### What to do
Without changing a single word, set down all of the records.

Change listing data:
+++++
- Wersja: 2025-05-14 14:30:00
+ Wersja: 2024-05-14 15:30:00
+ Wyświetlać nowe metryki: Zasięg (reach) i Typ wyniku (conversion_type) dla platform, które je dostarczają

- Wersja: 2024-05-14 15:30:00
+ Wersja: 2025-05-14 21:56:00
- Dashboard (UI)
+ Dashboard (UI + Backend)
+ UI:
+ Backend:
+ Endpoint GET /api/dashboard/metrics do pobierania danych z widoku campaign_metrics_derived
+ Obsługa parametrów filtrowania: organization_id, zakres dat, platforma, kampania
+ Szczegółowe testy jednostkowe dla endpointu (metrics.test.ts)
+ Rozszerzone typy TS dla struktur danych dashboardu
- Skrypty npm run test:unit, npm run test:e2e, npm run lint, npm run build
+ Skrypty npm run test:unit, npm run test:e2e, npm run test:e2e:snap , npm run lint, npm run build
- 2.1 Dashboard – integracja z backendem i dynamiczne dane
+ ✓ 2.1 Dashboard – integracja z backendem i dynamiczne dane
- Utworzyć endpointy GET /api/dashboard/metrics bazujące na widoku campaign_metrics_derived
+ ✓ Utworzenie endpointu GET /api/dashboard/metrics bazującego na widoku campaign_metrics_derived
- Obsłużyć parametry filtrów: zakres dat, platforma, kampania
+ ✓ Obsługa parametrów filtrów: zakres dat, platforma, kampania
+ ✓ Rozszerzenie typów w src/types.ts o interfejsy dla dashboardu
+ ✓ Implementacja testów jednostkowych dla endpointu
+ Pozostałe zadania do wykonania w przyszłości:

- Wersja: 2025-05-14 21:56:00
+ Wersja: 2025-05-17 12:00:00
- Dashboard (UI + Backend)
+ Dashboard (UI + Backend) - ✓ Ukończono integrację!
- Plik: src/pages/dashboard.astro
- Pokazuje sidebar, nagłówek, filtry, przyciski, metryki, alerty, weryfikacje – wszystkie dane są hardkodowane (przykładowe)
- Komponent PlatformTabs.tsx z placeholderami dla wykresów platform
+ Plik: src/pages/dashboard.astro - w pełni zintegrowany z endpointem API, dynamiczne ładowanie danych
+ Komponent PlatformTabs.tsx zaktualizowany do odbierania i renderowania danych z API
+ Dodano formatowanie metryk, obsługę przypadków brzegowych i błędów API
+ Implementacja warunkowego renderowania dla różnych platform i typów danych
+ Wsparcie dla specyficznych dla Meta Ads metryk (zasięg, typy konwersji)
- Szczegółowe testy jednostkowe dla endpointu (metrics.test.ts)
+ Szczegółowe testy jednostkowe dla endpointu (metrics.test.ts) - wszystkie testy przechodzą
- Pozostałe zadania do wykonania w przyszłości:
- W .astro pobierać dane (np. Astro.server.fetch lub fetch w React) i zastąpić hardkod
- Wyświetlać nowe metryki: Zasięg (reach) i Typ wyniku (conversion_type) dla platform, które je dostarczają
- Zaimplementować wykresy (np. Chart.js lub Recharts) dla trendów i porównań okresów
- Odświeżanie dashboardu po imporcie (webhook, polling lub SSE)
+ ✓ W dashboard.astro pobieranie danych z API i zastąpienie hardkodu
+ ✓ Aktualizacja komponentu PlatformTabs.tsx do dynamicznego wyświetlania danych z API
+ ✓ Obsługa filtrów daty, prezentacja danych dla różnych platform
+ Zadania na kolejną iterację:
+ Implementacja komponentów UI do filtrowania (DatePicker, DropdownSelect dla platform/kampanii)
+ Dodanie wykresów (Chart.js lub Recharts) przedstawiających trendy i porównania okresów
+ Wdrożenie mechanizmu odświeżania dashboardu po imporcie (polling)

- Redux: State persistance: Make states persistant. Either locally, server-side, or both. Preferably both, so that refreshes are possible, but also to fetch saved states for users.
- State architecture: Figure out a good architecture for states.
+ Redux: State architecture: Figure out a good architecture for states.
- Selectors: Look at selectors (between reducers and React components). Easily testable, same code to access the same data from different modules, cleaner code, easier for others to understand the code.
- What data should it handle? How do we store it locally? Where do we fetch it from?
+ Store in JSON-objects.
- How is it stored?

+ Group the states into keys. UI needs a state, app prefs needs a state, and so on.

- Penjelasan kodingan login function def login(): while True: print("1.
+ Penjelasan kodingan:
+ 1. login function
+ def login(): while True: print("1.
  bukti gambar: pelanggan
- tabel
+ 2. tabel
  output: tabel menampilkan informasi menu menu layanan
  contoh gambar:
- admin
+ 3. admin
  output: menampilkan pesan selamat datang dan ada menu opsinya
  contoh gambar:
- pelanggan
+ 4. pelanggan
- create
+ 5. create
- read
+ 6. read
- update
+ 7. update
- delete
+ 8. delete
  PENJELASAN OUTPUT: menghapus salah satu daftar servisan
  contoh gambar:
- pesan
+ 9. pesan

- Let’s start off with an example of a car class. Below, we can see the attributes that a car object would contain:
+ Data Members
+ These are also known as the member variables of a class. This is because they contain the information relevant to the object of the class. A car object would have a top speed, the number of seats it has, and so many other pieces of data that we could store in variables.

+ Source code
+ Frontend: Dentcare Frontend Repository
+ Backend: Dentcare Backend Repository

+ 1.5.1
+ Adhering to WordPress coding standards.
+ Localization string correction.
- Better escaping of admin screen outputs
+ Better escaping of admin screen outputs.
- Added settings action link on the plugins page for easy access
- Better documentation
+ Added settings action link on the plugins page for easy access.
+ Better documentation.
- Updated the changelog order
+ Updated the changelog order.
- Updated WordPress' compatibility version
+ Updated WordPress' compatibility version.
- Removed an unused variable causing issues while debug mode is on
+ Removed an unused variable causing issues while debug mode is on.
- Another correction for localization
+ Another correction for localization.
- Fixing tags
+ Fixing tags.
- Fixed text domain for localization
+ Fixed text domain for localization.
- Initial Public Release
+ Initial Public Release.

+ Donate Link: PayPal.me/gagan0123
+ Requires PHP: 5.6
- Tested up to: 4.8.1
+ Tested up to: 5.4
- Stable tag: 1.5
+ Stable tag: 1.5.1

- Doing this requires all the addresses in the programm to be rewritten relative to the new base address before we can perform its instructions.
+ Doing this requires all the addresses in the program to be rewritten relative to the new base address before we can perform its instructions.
+++++
### Answer space
- Wersja: 2025-05-14 14:30:00
+ Wersja: 2024-05-14 15:30:00
+ Wyświetlać nowe metryki: Zasięg (reach) i Typ wyniku (conversion_type) dla platform, które je dostarczają

- Wersja: 2024-05-14 15:30:00
+ Wersja: 2025-05-14 21:56:00
- Dashboard (UI)
+ Dashboard (UI + Backend)
+ UI:
+ Backend:
+ Endpoint GET /api/dashboard/metrics do pobierania danych z widoku campaign_metrics_derived
+ Obsługa parametrów filtrowania: organization_id, zakres dat, platforma, kampania
+ Szczegółowe testy jednostkowe dla endpointu (metrics.test.ts)
+ Rozszerzone typy TS dla struktur danych dashboardu
- Skrypty npm run test:unit, npm run test:e2e, npm run lint, npm run build
+ Skrypty npm run test:unit, npm run test:e2e, npm run test:e2e:snap , npm run lint, npm run build
- 2.1 Dashboard – integracja z backendem i dynamiczne dane
+ ✓ 2.1 Dashboard – integracja z backendem i dynamiczne dane
- Utworzyć endpointy GET /api/dashboard/metrics bazujące na widoku campaign_metrics_derived
+ ✓ Utworzenie endpointu GET /api/dashboard/metrics bazującego na widoku campaign_metrics_derived
- Obsłużyć parametry filtrów: zakres dat, platforma, kampania
+ ✓ Obsługa parametrów filtrów: zakres dat, platforma, kampania
+ ✓ Rozszerzenie typów w src/types.ts o interfejsy dla dashboardu
+ ✓ Implementacja testów jednostkowych dla endpointu
+ Pozostałe zadania do wykonania w przyszłości:

- Wersja: 2025-05-14 21:56:00
+ Wersja: 2025-05-17 12:00:00
- Dashboard (UI + Backend)
+ Dashboard (UI + Backend) - ✓ Ukończono integrację!
- Plik: src/pages/dashboard.astro
- Pokazuje sidebar, nagłówek, filtry, przyciski, metryki, alerty, weryfikacje – wszystkie dane są hardkodowane (przykładowe)
- Komponent PlatformTabs.tsx z placeholderami dla wykresów platform
+ Plik: src/pages/dashboard.astro - w pełni zintegrowany z endpointem API, dynamiczne ładowanie danych
+ Komponent PlatformTabs.tsx zaktualizowany do odbierania i renderowania danych z API
+ Dodano formatowanie metryk, obsługę przypadków brzegowych i błędów API
+ Implementacja warunkowego renderowania dla różnych platform i typów danych
+ Wsparcie dla specyficznych dla Meta Ads metryk (zasięg, typy konwersji)
- Szczegółowe testy jednostkowe dla endpointu (metrics.test.ts)
+ Szczegółowe testy jednostkowe dla endpointu (metrics.test.ts) - wszystkie testy przechodzą
- Pozostałe zadania do wykonania w przyszłości:
- W .astro pobierać dane (np. Astro.server.fetch lub fetch w React) i zastąpić hardkod
- Wyświetlać nowe metryki: Zasięg (reach) i Typ wyniku (conversion_type) dla platform, które je dostarczają
- Zaimplementować wykresy (np. Chart.js lub Recharts) dla trendów i porównań okresów
- Odświeżanie dashboardu po imporcie (webhook, polling lub SSE)
+ ✓ W dashboard.astro pobieranie danych z API i zastąpienie hardkodu
+ ✓ Aktualizacja komponentu PlatformTabs.tsx do dynamicznego wyświetlania danych z API
+ ✓ Obsługa filtrów daty, prezentacja danych dla różnych platform
+ Zadania na kolejną iterację:
+ Implementacja komponentów UI do filtrowania (DatePicker, DropdownSelect dla platform/kampanii)
+ Dodanie wykresów (Chart.js lub Recharts) przedstawiających trendy i porównania okresów
+ Wdrożenie mechanizmu odświeżania dashboardu po imporcie (polling)

- Redux: State persistance: Make states persistant. Either locally, server-side, or both. Preferably both, so that refreshes are possible, but also to fetch saved states for users.
- State architecture: Figure out a good architecture for states.
+ Redux: State architecture: Figure out a good architecture for states.
- Selectors: Look at selectors (between reducers and React components). Easily testable, same code to access the same data from different modules, cleaner code, easier for others to understand the code.
- What data should it handle? How do we store it locally? Where do we fetch it from?
+ Store in JSON-objects.
- How is it stored?

+ Group the states into keys. UI needs a state, app prefs needs a state, and so on.

- Penjelasan kodingan login function def login(): while True: print("1.
+ Penjelasan kodingan:
+ 1. login function
+ def login(): while True: print("1.
  bukti gambar: pelanggan
- tabel
+ 2. tabel
  output: tabel menampilkan informasi menu menu layanan
  contoh gambar:
- admin
+ 3. admin
  output: menampilkan pesan selamat datang dan ada menu opsinya
  contoh gambar:
- pelanggan
+ 4. pelanggan
- create
+ 5. create
- read
+ 6. read
- update
+ 7. update
- delete
+ 8. delete
  PENJELASAN OUTPUT: menghapus salah satu daftar servisan
  contoh gambar:
- pesan
+ 9. pesan

- Let’s start off with an example of a car class. Below, we can see the attributes that a car object would contain:
+ Data Members
+ These are also known as the member variables of a class. This is because they contain the information relevant to the object of the class. A car object would have a top speed, the number of seats it has, and so many other pieces of data that we could store in variables.

+ Source code
+ Frontend: Dentcare Frontend Repository
+ Backend: Dentcare Backend Repository

+ 1.5.1
+ Adhering to WordPress coding standards.
+ Localization string correction.
- Better escaping of admin screen outputs
+ Better escaping of admin screen outputs.
- Added settings action link on the plugins page for easy access
- Better documentation
+ Added settings action link on the plugins page for easy access.
+ Better documentation.
- Updated the changelog order
+ Updated the changelog order.
- Updated WordPress' compatibility version
+ Updated WordPress' compatibility version.
- Removed an unused variable causing issues while debug mode is on
+ Removed an unused variable causing issues while debug mode is on.
- Another correction for localization
+ Another correction for localization.
- Fixing tags
+ Fixing tags.
- Fixed text domain for localization
+ Fixed text domain for localization.
- Initial Public Release
+ Initial Public Release.

+ Donate Link: PayPal.me/gagan0123
+ Requires PHP: 5.6
- Tested up to: 4.8.1
+ Tested up to: 5.4
- Stable tag: 1.5
+ Stable tag: 1.5.1

- Doing this requires all the addresses in the programm to be rewritten relative to the new base address before we can perform its instructions.
+ Doing this requires all the addresses in the program to be rewritten relative to the new base address before we can perform its instructions.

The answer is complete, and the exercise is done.